If you have had to upload omics data to GEO before, you'll know it's a bit of a hassle and takes a long time. There are a few methods suggested by the GEO team if you are using the Unix command line:
Using 'ncftp'
ncftp
set passive on
set so-bufsize 33554432
open ftp://geoftp:yourpasscode@ftp-private.ncbi.nlm.nih.gov
cd uploads/your@mail.com_yourfolder
put -R Folder_with_submission_files
Using 'lftp'
lftp ftp://geoftp:yourpasscode@ftp-private.ncbi.nlm.nih.gov
cd uploads/your@mail.com_yourfolder
mirror -R Folder_with_submission_files
Using 'sftp'
(expect slower transfer speeds since this method encrypts on-the-fly)

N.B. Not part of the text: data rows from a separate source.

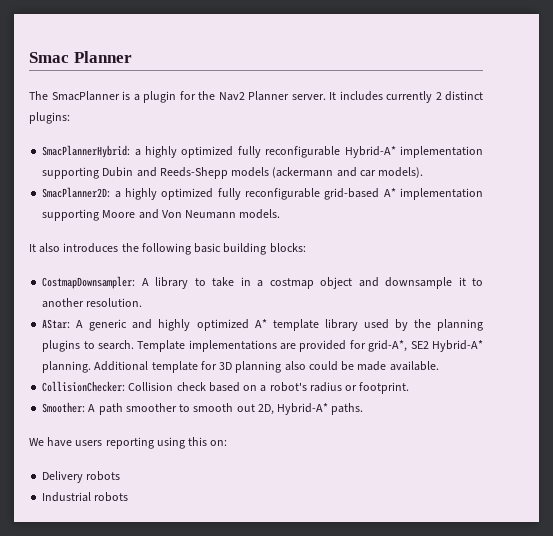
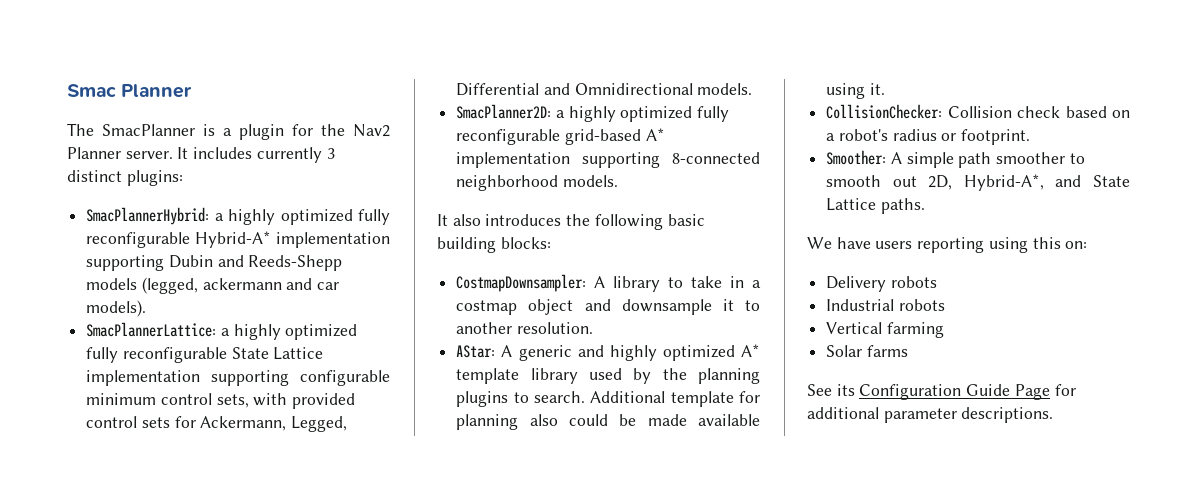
[435,92,442,100] 2 -> [326,148,335,159] 3
[272,167,334,178] (ackermann -> [141,277,282,294] (legged, ackermann
(424, 172) none -> [86,322,358,340] [86,347,324,363] [86,370,390,386] [86,393,356,409] [86,416,348,432] [456,83,753,96] // SmacPlannerLattice: a highly optimized fully reconfigurable State Lattice implementation supporting configurable minimum control sets, with provided control sets for Ackermann, Legged, Differential and Omnidirectional models.
[102,209,237,219] Moore and Von Neumann -> [672,152,760,164] [456,175,559,191] 8-connected neighborhood
[137,340,483,352] [42,361,92,373] Template implementations are provided for grid-A*, SE2 Hybrid-A* planning. -> (585, 397) none
[219,362,233,370] 3D -> (760, 397) none
[389,361,439,371] available. -> [698,414,760,426] [826,83,885,99] available using it.
(96, 408) none -> [906,152,954,168] simple
[277,403,329,415] Hybrid-A* -> [963,174,1130,191] [826,198,877,211] Hybrid-A*, and State Lattice
(129, 497) none -> [826,322,944,338] [826,345,908,357] [807,384,1076,400] [807,407,1054,423] // Vertical farming // Solar farms // See its Configuration Guide Page for additional parameter descriptions.

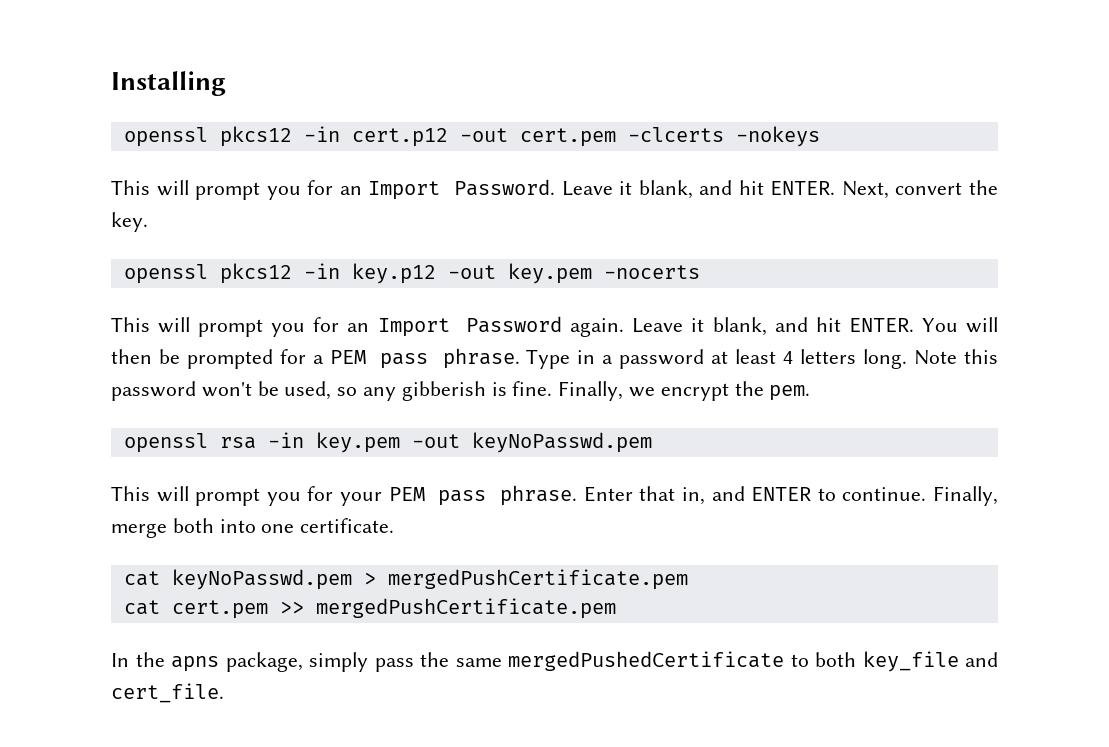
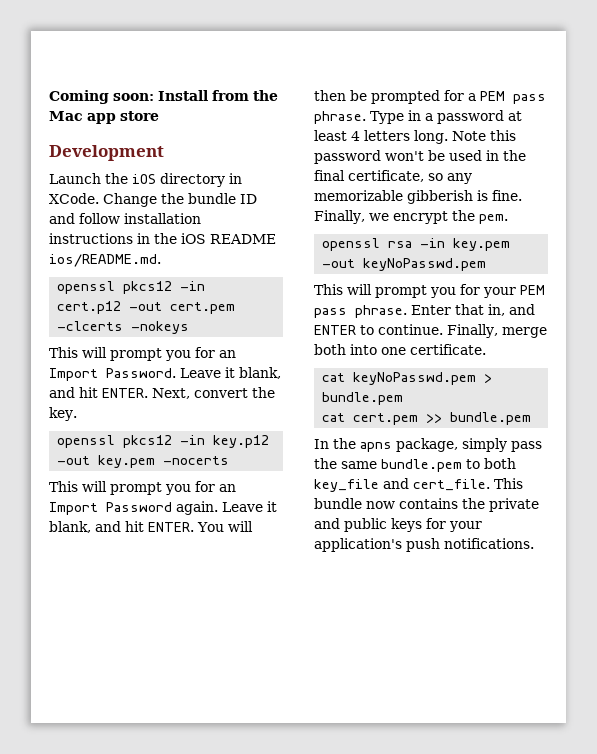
[111,71,226,96] Installing -> [49,90,278,104] [49,111,159,124] [49,145,164,161] [49,173,242,187] [49,193,257,207] [49,213,201,224] [49,233,276,244] [49,254,161,267] Coming soon: Install from the Mac app store // Development // Launch the iOS directory in XCode. Change the bundle ID and follow installation instructions in the iOS README ios/README.md.
[284,381,332,400] used, -> [449,150,526,161] [314,170,424,182] used in the final certificate,
(397, 394) none -> [314,190,403,201] memorizable
[387,569,688,590] mergedPushCertificate.pem -> [322,392,404,405] bundle.pem
[315,598,616,619] mergedPushCertificate.pem -> [450,412,532,425] bundle.pem
[508,651,784,671] mergedPushedCertificate -> [381,459,462,472] bundle.pem
(224, 693) none -> [494,478,523,489] [314,498,539,512] [314,518,482,532] [314,538,534,552] This bundle now contains the private and public keys for your application's push notifications.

sftp geoftp@sftp-private.ncbi.nlm.nih.gov
password: yourpasscode
cd uploads/your@mail.com_yourfolder
mkdir new_geo_submission
cd new_geo_submission
put file_name
Using 'ncftpput'
(transfers from the command-line without entering an interactive shell)
Usage example:
ncftpput -F -R -z -u geoftp -p "yourpasscode" ftp-private.ncbi.nlm.nih.gov ./uploads/your@mail.com_yourfolder ./local_dir_path
local_dir_path: path to the local submission directory you are transferring to your personalized upload space
-F to use passive (PASV) data connection
-z is for resuming upload if a file upload gets interrupted
-R to recursively upload an entire directory/tree
-z is for resuming upload if a file upload gets interrupted
-R to recursively upload an entire directory/tree
The speed test
For those of you uploding seq data to NCBI, you would have noticed that GEO has 3 recommended upload tools from unix servers ncftp, lftp and sftp. There is a big speed difference, at least for us folks based in Australia:
- ncftp 364.7 kB/s
- lftp 11.83 MB/s
- sftp 8.6 MB/s
lftp is the winner - hopefully this will save you a few minutes!